Pressure shift mechanisms of spectral holes in the optical spectra of dyes in polymer host matrices

The influence of hydrostatic pressure (P) up to 200 bar of gaseous He was investigated on holes burned over the inhomogeneous S-1 <-- S-0 absorption bands of polycyclic hydrocarbons, a polymethine dye, and tetrapyrrolic compounds imbedded in polymer matrices. The pressure shift coefficients d nu/dP show a linear dependence on hole burning frequency (nu) that can be extrapolated to the frequency nu(0(P)), where no pressure shift occurs. The nu(0(p)), values deviate significantly from the actual 0-0 origins of the nonsolvated chromophores.

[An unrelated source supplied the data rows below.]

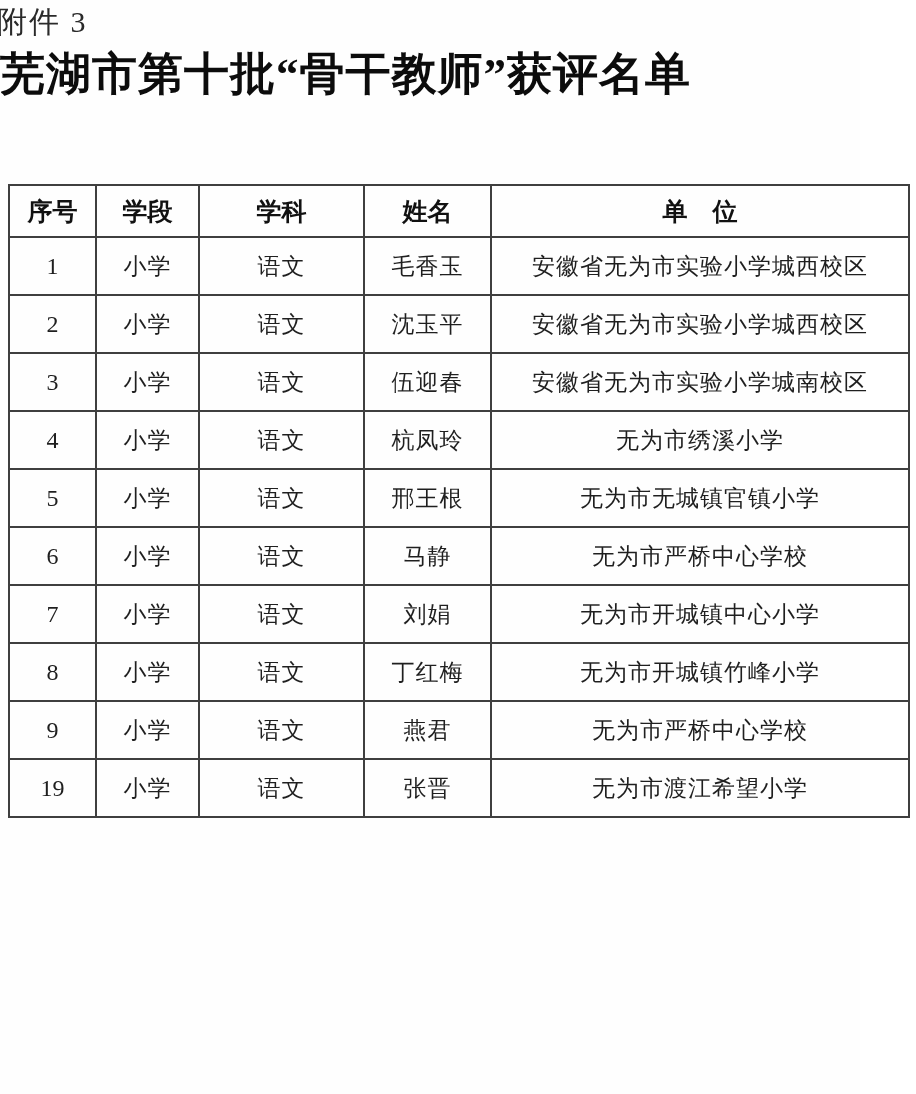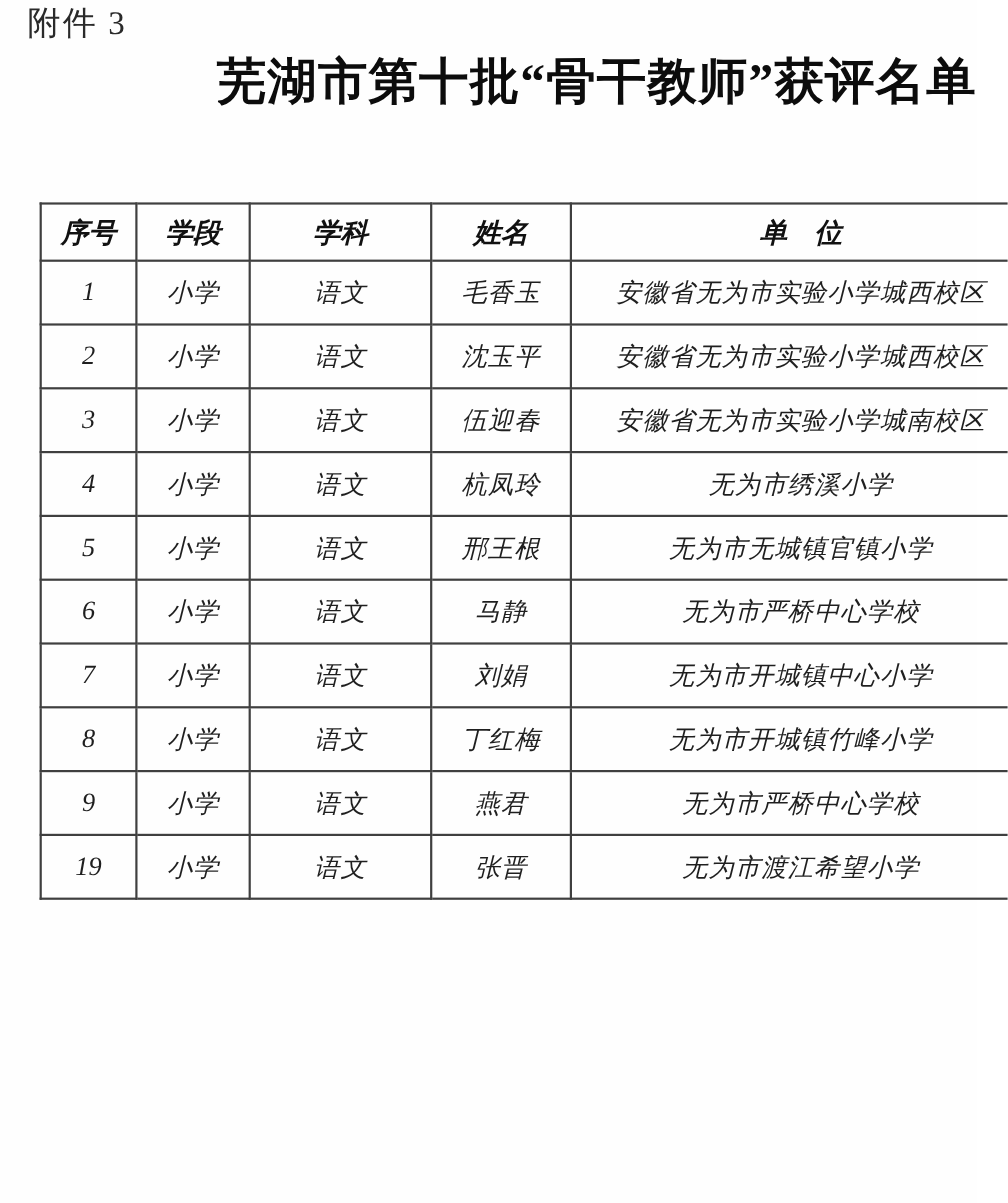--- a/index.html
+++ b/index.html
@@ -19,7 +19,6 @@
     width: 860px;
     height: 1094px;
     background: #fefefe;
-    padding-left: 28px;
   }
   .attachment-label {
     font-size: 30px;

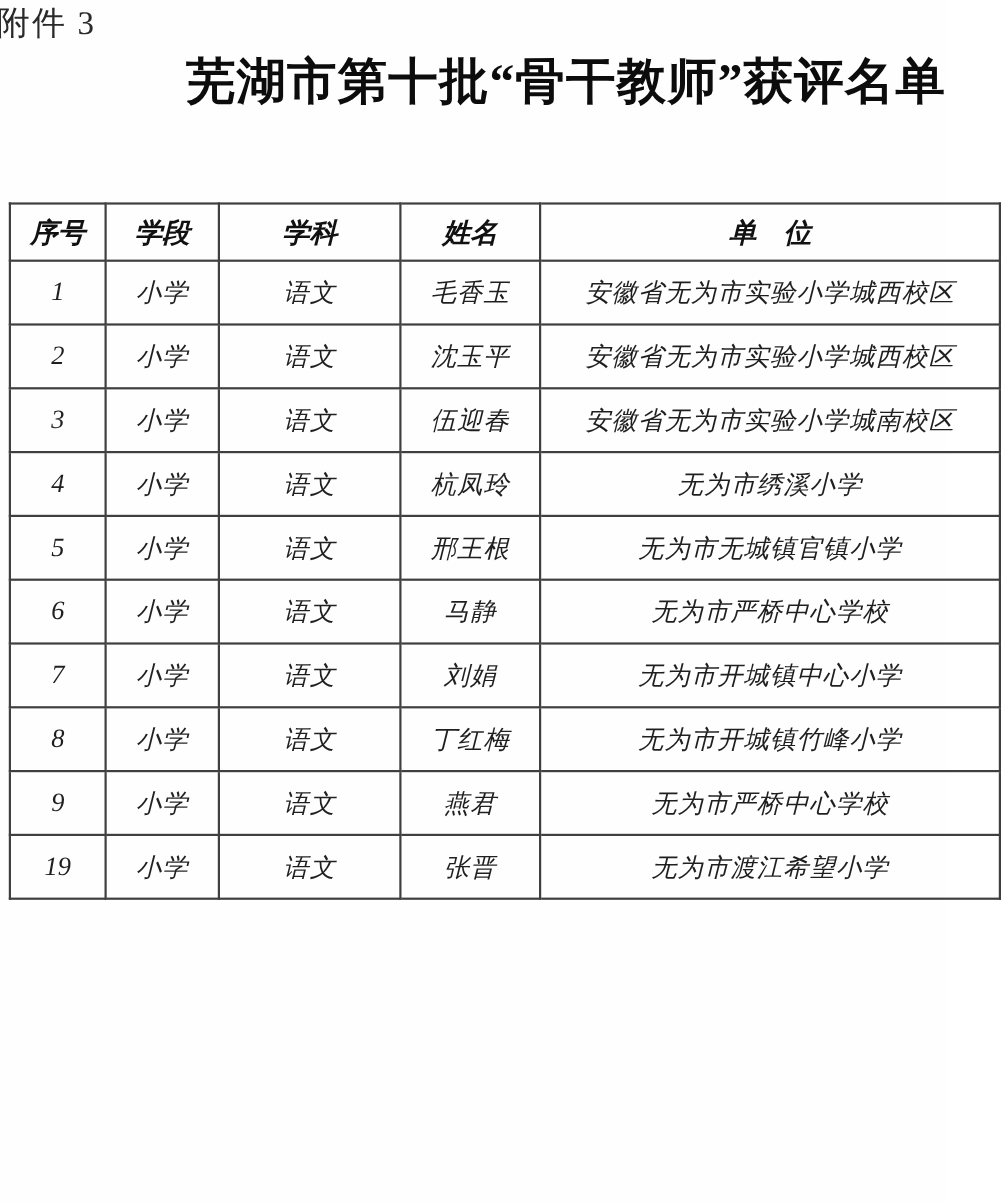--- a/index.html
+++ b/index.html
@@ -29,7 +29,7 @@
     color: #2a2a2a;
   }
   .page-title {
-    text-align: right;
+    text-align: left;
     font-size: 45px;
     line-height: 54px;
     font-weight: bold;

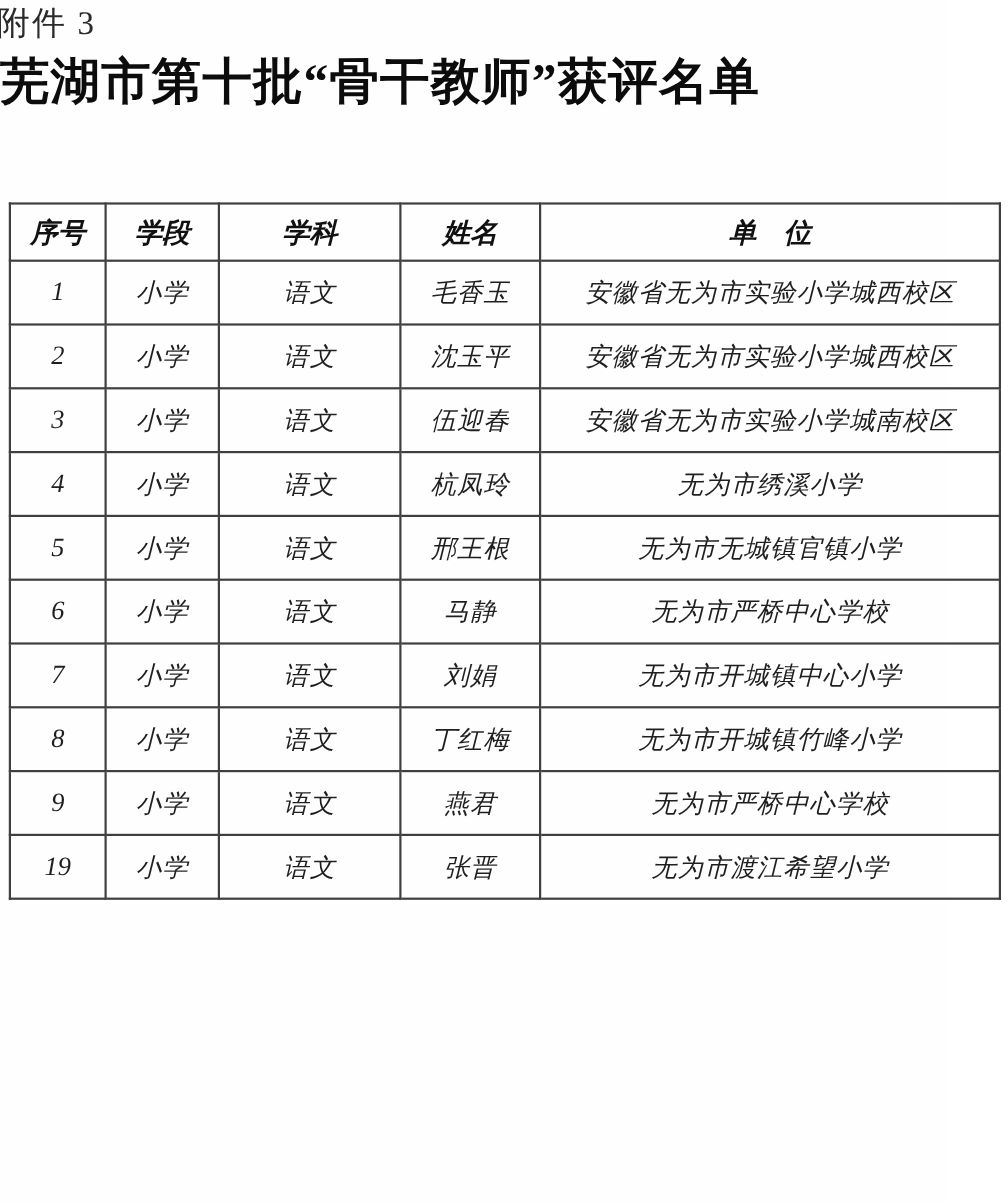--- a/index.html
+++ b/index.html
@@ -43,7 +43,6 @@
     margin-left: 8px;
     margin-top: 83px;
     width: 900px;
-    font-style: italic;
   }
   table.roster th,
   table.roster td {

The dependence of d nu/dP on nu can be considerably steeper than the 2-fold isothermal compressibility of the matrix 2 beta(T), expected for the distance dependence of intermolecular potential r(-6) (e.g. London forces). Other solvent shift mechanisms, such as linear and quadratic Stark effects in the matrix,cavity field, yield lower slope values than 2 beta(T) (1/3 beta(T) and 2/3 beta(T), respectively). Tentatively, these controversies are rationalized in terms of intermolecular repulsive interactions that have a much steeper distance dependence (r(-12)) than the electrostatic or dispersive forces. The solvent shifts of band maxima, the inhomogeneous bandwidths, and the pressure shifts of spectral holes are discussed in terms of intermolecular interaction mechanisms.